Je sais, ce n'est pas bien de détester les gens... mais lorsqu'on nous prive de tout, lorsqu'on nous maltraite et qu'on nous interdit même de parler notre langue, il est difficile d'étouffer en soi les sentiments de rancoeur et de haine.
C'est ainsi que vers l'âge de 12 ou 13 ans, je me suis joint à un groupe de jeunes qui s'amusaient à jouer des tours aux soldats russes qui gardaient la ville. Au début, nos tours étaient tout simplement drôles...Par exemple, nous leur faisions parvenir toutes sortes de messages contenant de l'information erronée: «il y a une bagarre à tel endroit», «telle personne recherchée se trouve dans telle rue»... Les soldats russes se précipitaient vers le lieu en question et cela nous faisait bien rire.
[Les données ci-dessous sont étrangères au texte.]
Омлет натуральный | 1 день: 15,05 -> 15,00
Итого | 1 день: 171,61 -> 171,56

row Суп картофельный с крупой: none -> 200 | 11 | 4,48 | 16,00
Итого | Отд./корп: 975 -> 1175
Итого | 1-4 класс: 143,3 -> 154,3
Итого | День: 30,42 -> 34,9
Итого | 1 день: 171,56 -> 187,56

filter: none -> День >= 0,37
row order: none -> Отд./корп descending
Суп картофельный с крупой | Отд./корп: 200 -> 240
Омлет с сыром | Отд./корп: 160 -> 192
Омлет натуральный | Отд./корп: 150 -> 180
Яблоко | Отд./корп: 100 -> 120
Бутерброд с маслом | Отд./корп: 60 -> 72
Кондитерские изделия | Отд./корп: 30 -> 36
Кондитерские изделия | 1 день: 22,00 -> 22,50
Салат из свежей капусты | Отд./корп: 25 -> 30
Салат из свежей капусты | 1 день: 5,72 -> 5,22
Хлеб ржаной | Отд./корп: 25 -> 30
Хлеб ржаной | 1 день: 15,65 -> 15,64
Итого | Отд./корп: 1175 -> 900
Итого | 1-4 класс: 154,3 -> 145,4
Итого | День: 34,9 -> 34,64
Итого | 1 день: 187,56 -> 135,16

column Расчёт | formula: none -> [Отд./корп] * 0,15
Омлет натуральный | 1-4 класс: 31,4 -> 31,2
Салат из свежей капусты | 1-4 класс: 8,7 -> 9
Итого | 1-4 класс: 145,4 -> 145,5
Mais peu à peu, nous nous sommes enhardis et nos tours sont devenus plus sérieux. Une fois, nous avons capturé un soldat qui effectuait sa ronde de nuit, puis nous l'avons ligoté et emplumé après l'avoir enduit de mélasse. Nous nous croyions invincibles jusqu'au jour où les soldats russes ont eu des soupçons et qu'ils ont commencé à nous surveiller. Et ce qui devait arriver arriva. Un soir, nous sommes tombés dans une embuscade et la plupart de mes copains se sont fait attraper. Sous la torture, on les a forcés de dévoiler les noms de tous ceux qui faisaient partie de la bande. Alors les soldats sont venus à la maison et ont menacé mes parents des pires sévices s'ils ne me livraient pas à eux. Ils ont tout saccagé sur leur passage, tout... Pour leur éviter le pire, j'ai décidé de quitter la ville, du moins momentanément...
Malgré le danger que cela pouvait représenter pour lui, c'est mon cousin Roman qui m'a conduit hors de la ville dans un tombereau tiré par une vieille bourrique famélique. J'étais dissimulé sous un tas de fumier si puant que même les soldats des patrouilles russes n'ont pas songé un instant que quelqu'un pouvait s'y trouver. C'est ainsi que j'ai pu sortir de la ville...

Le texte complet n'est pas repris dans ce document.